Thursday, January 20, 2011

Avoiding Business Broker Pitfalls



Eight common mistakes made by business agents and how to avoid them.


Business brokers come to the profession from different walks of life – real estate, accounting, small business or large business. Their background usually determines what sort of business broker they will be.

As with most professions, the more experienced you are, the more you realize you don’t know. Here are some common mistakes.

1. Not analyzing the figures well enough. Most business brokers are salesmen, so there is a tendency to take the last year’s profit and loss, and base the profit on that. You should look at earlier years’ profit, not to do an averaging exercise but to fully understand where the business has been and where it might be going. You should also find out how the business is trading now and present the current picture to a buyer, especially in a market as dynamic as this one.

2. Focusing too much on the figures. Once you have analyzed the figures enough to gain a picture of the business from a financial point of view, it is time to step back and concentrate on the non-financial aspects. See the business from an internal and external perspective: What impact does the current economy have? How is it placed within its own industry? What is the future of this business? How important is the current owner to the business and what systems are in operation? The key to the sale of a business is transferability. The valuable broker understands this and spends a good part of his or her time investigating transferability on behalf of potential buyers.
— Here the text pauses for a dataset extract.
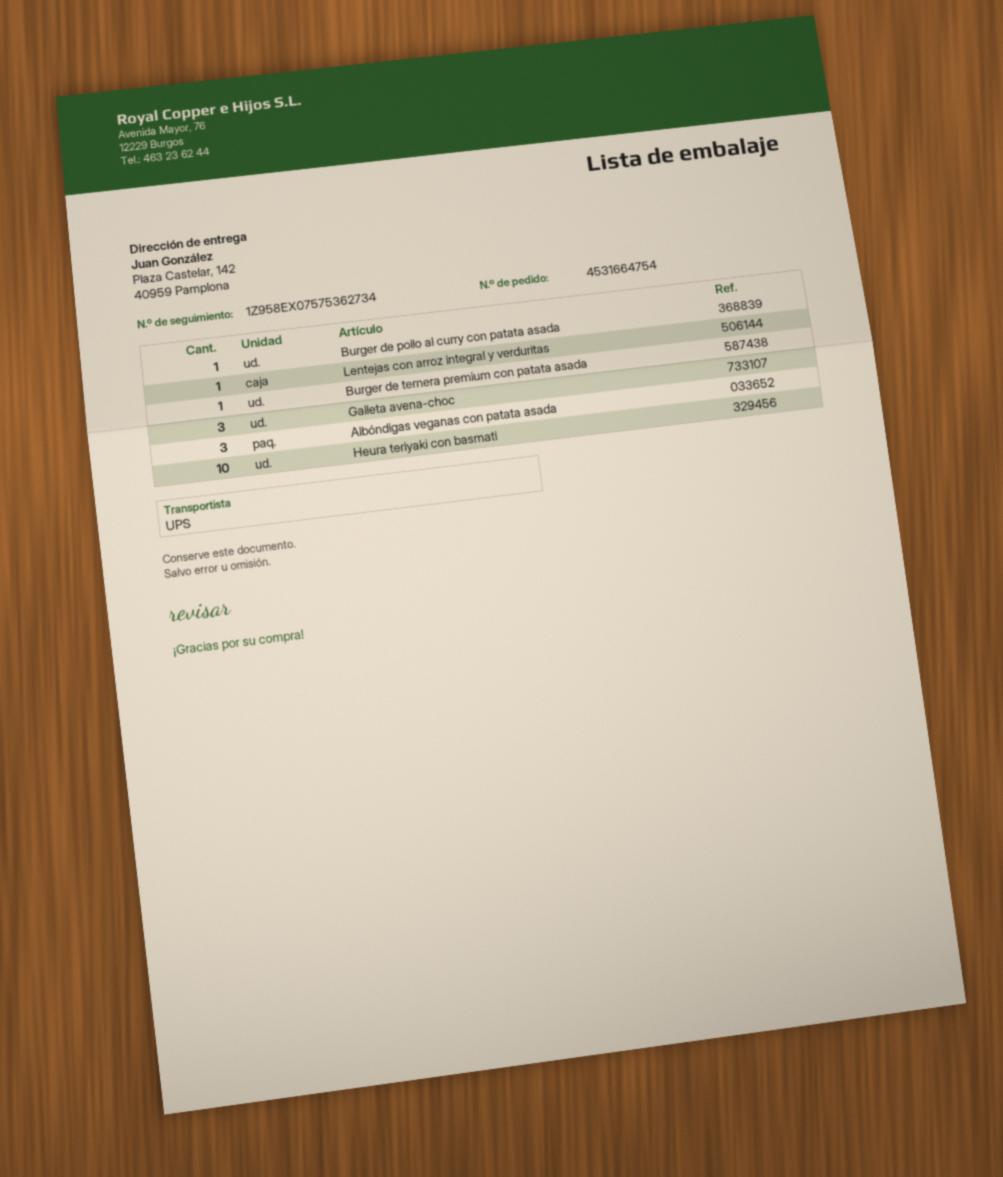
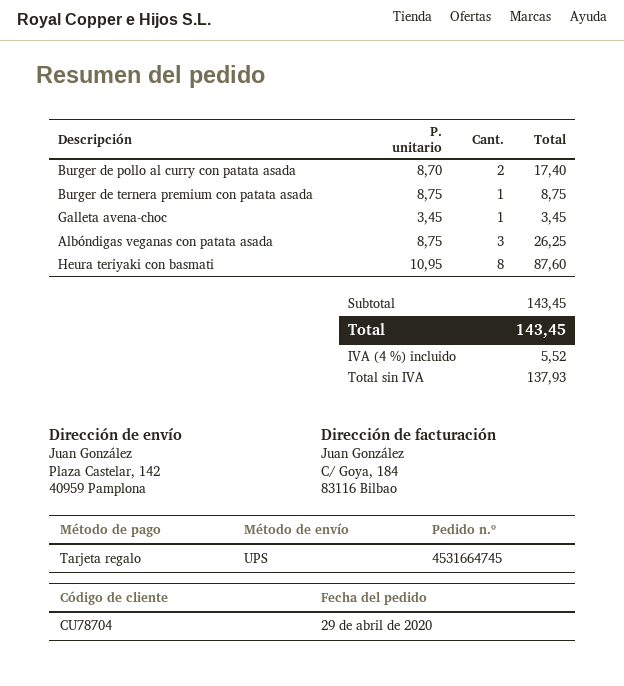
order number: 4531664754 -> 4531664745
Burger de pollo al curry con patata asada: 1 -> 2
Lentejas con arroz integral y verduritas: 1 -> none
Galleta avena-choc: 3 -> 1
Heura teriyaki con basmati: 10 -> 8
3. Not spending enough time to understand the buyer. Brokers act for the seller and hence we are preoccupied with the vendor and their problems. Spending time with a buyer, however, may unlock important information that will help you clinch this deal or find them something else to suit. Understanding buyer personality and motivation is crucial for the accomplished business broker.

4. Not staying in touch with the seller when inquiry drops off. It is easy to talk to a seller when you are getting plenty of inquiry. But when inquiry dies down, that is when it is tough to make the call. What most brokers don’t realize is that the vendor is often as embarrassed as the broker that the business hasn’t sold. During this ‘grind’ period, the broker must maintain regular contact and seek suggestions from the seller on how to best offer the opportunity.

5. Not selling yourself. A business broker has the skills, abilities, contacts and toughness to get a business sold. Combining the knowledge that a salesman, lawyer, accountant, finance broker, adviser, mentor and marketing expert must have, the broker (in an ideal scenario) achieves a result that makes a buyer and seller happy. We as brokers don’t spell this out enough to buyers.

6. Not appreciating the value of their database. The cheapest client to get is an old one. We spend so much time chasing new clients but fail to realize that there are so many people we have spoken to that could probably become a client if we make further contact. The database is gold!

7. Not having sales targets. It’s OK to have listing targets, but business brokers get paid on sales. A broker should have a sales and commission target set for each year, broken up into quarters. A listing shouldn’t be taken unless the broker actually believes there is a good to very good chance of sale.

8. Not spending enough time on the preparation. Get all the documents you need in advance of the business going on the market. Compile all the information, create a good selling document and ask the business owner to pay for this. A dollar spent before the sale will mean two or more dollars to the business owner upon sale.